▸ **Work required**:
A verbatim reproduction of the lines below, from the line containing "- Run PPO training: cd" through the line containing "- Test project", both ends included, is the whole required output.

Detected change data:
○ ○ ○ ○

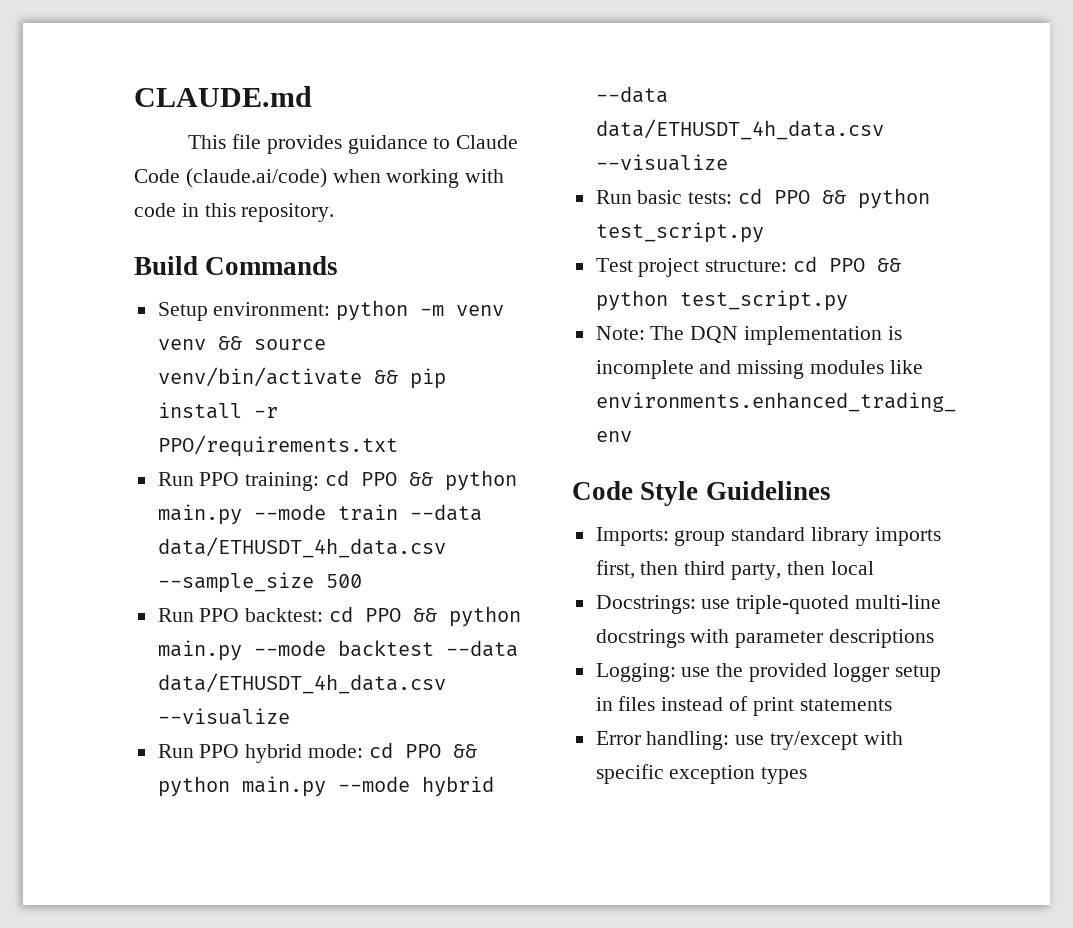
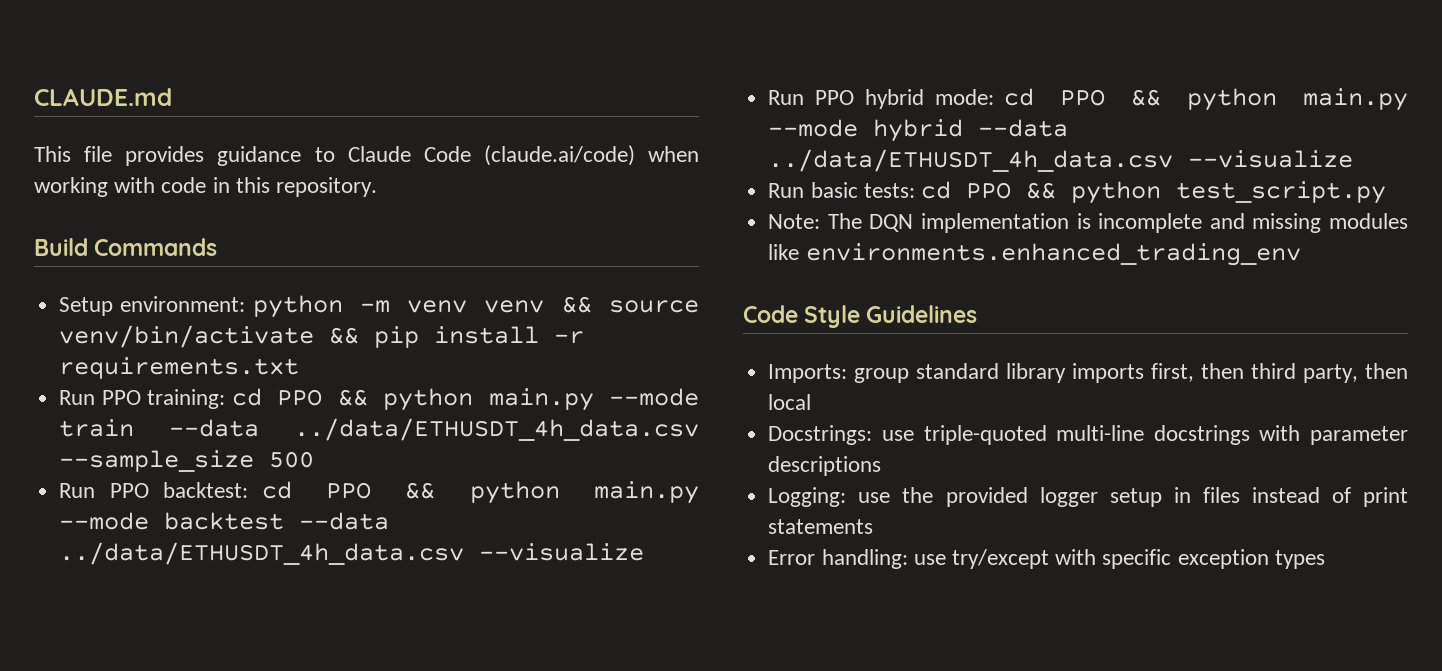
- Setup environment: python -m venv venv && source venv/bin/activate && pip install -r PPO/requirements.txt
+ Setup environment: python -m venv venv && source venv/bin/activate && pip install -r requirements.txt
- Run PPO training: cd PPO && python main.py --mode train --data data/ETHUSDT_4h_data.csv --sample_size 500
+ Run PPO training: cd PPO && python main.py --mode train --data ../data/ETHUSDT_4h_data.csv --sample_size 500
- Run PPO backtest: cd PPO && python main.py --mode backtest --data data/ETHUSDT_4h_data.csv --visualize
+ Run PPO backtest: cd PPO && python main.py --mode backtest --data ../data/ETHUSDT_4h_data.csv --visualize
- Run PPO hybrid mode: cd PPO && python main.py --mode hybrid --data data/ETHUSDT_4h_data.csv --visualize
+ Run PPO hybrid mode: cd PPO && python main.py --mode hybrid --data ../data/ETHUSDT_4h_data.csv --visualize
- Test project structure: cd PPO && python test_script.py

○ ○ ○ ○

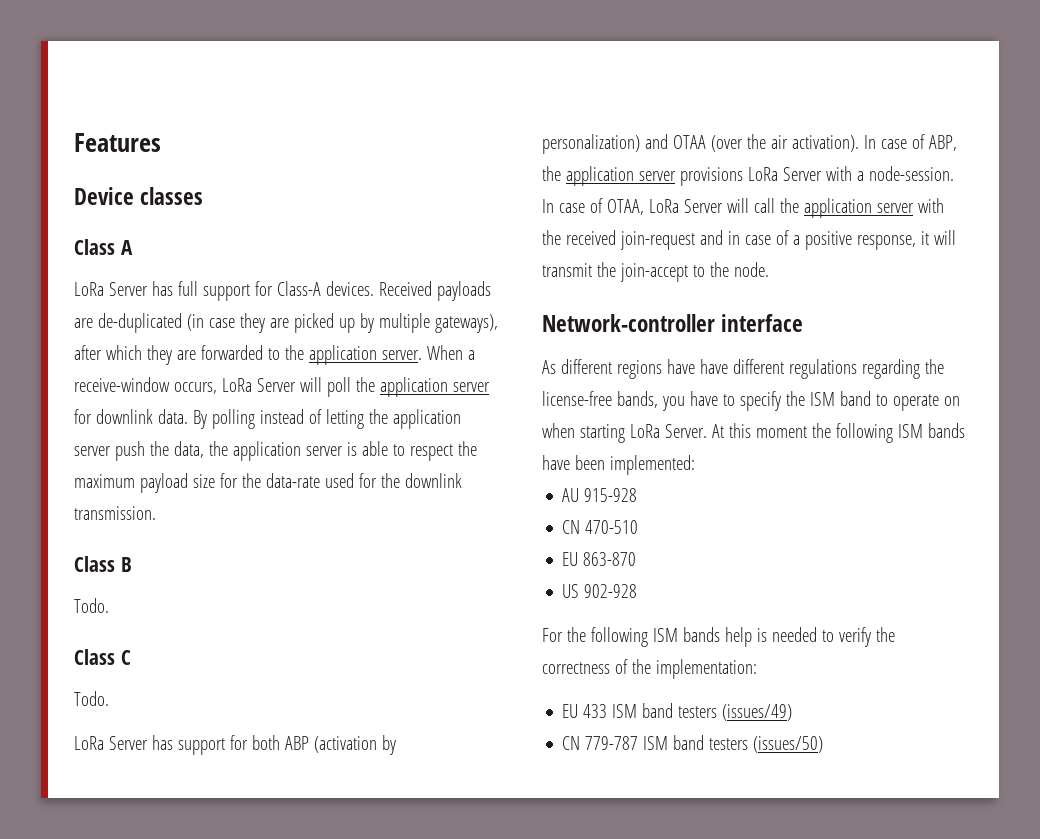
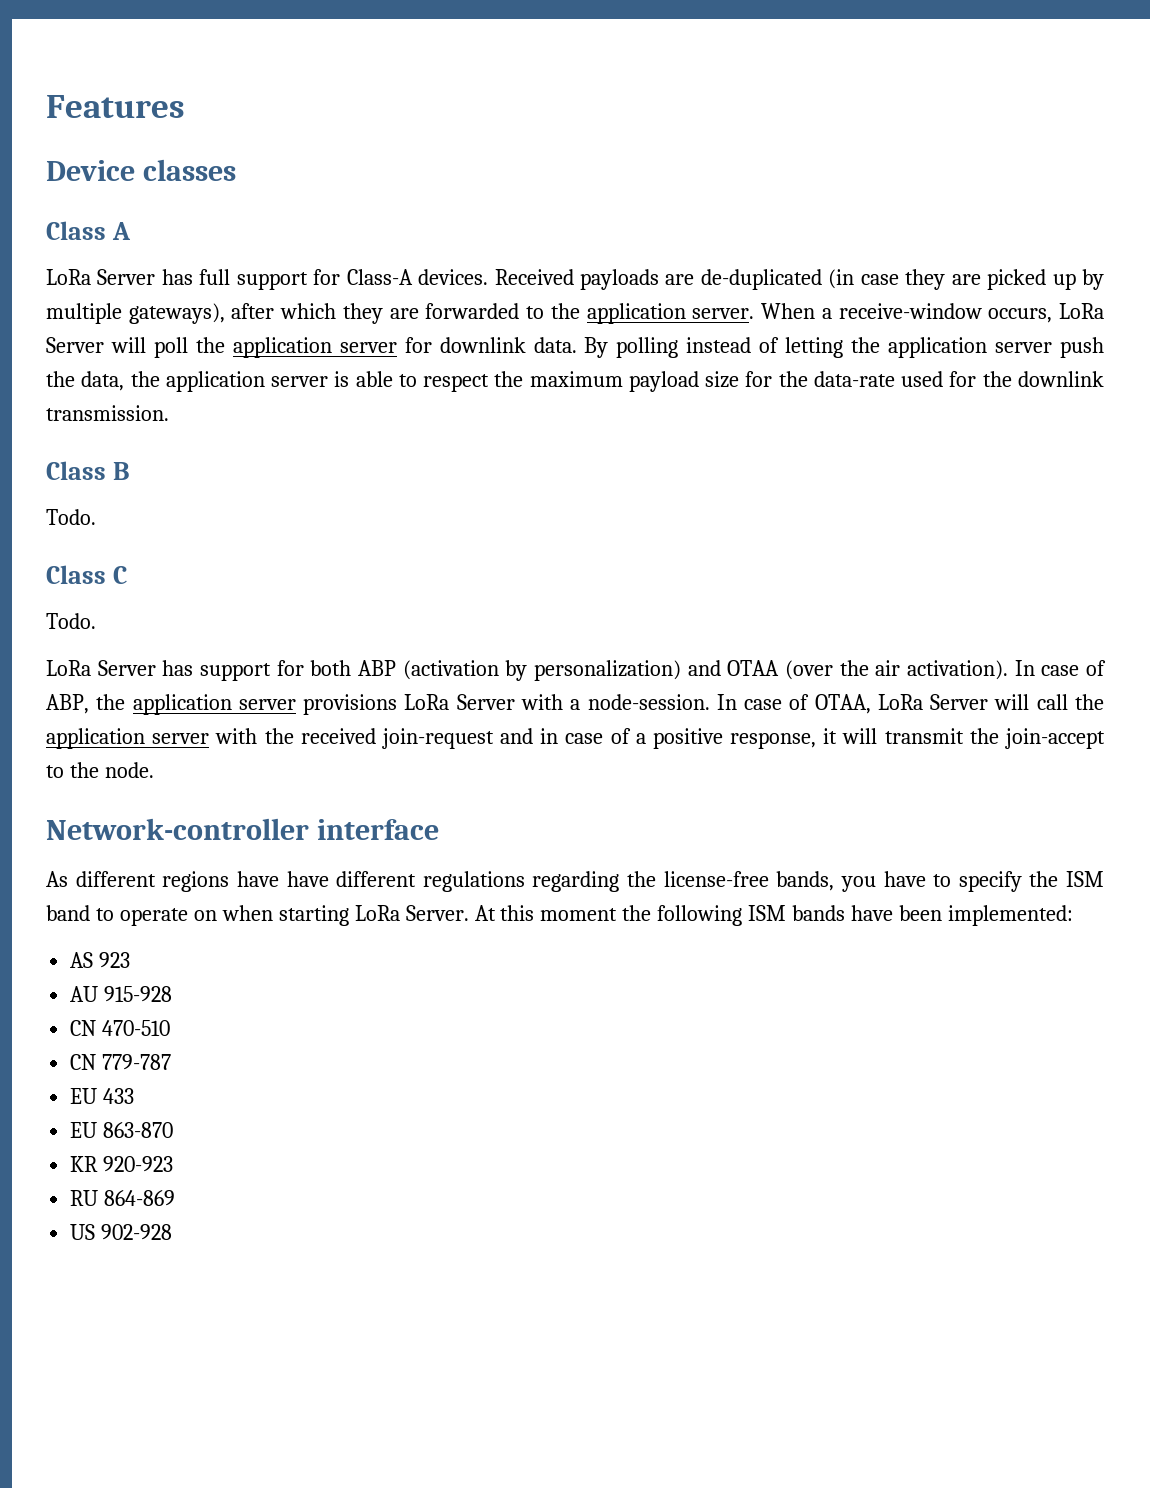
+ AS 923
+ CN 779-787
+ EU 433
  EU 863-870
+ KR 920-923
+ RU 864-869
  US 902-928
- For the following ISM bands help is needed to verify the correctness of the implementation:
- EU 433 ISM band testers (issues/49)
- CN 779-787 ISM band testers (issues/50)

○ ○ ○ ○

▸ **Written solution**:
- Run PPO training: cd PPO && python main.py --mode train --data data/ETHUSDT_4h_data.csv --sample_size 500
+ Run PPO training: cd PPO && python main.py --mode train --data ../data/ETHUSDT_4h_data.csv --sample_size 500
- Run PPO backtest: cd PPO && python main.py --mode backtest --data data/ETHUSDT_4h_data.csv --visualize
+ Run PPO backtest: cd PPO && python main.py --mode backtest --data ../data/ETHUSDT_4h_data.csv --visualize
- Run PPO hybrid mode: cd PPO && python main.py --mode hybrid --data data/ETHUSDT_4h_data.csv --visualize
+ Run PPO hybrid mode: cd PPO && python main.py --mode hybrid --data ../data/ETHUSDT_4h_data.csv --visualize
- Test project structure: cd PPO && python test_script.py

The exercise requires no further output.